Dataset records:
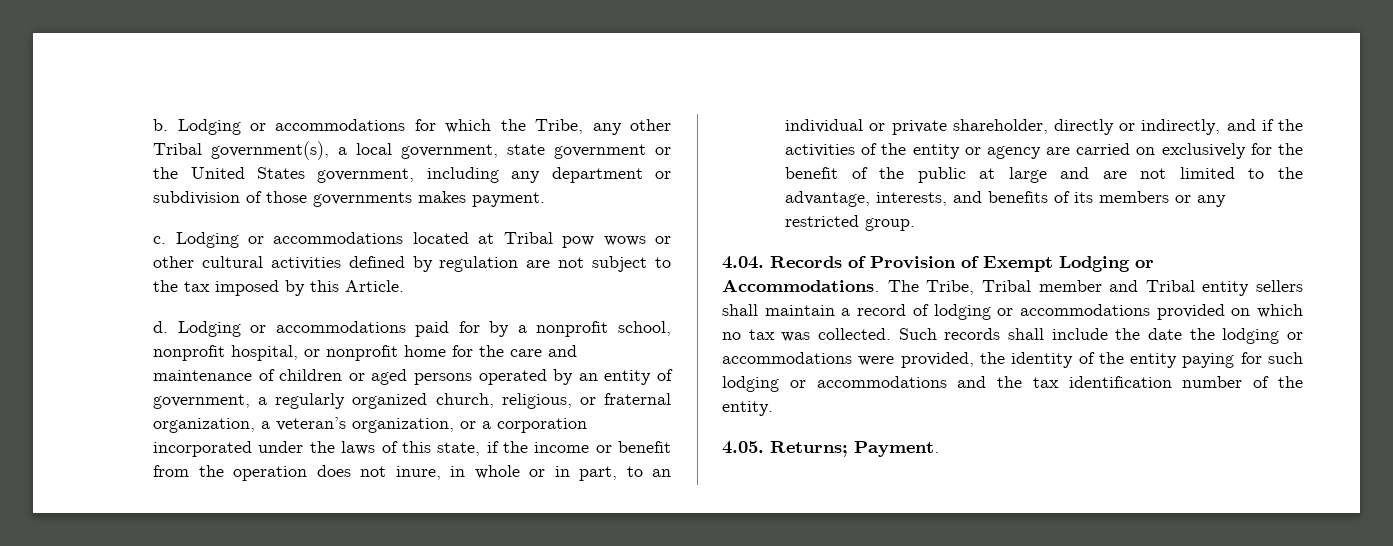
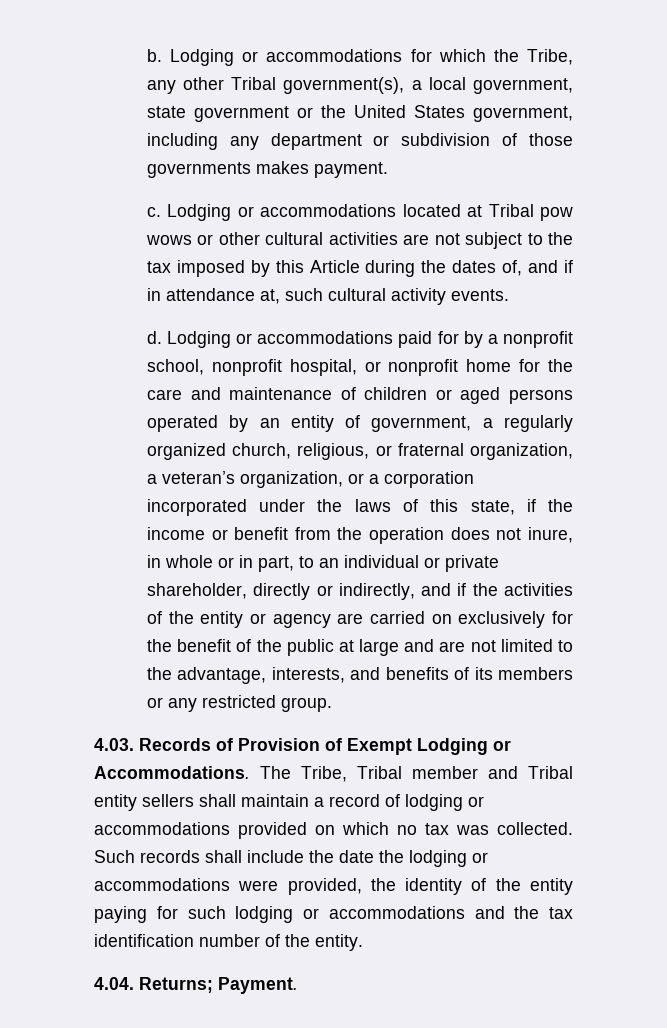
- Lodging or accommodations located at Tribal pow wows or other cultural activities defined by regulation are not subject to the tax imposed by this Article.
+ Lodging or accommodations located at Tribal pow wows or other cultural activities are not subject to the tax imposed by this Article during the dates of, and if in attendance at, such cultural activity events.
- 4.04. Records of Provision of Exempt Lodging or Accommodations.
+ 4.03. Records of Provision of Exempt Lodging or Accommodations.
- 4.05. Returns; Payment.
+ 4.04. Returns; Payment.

**TO DO:**
Wherever the string "Provision" appears in a line above, copy that line.

**ANSWER BOX:**
- 4.04. Records of Provision of Exempt Lodging or Accommodations.
+ 4.03. Records of Provision of Exempt Lodging or Accommodations.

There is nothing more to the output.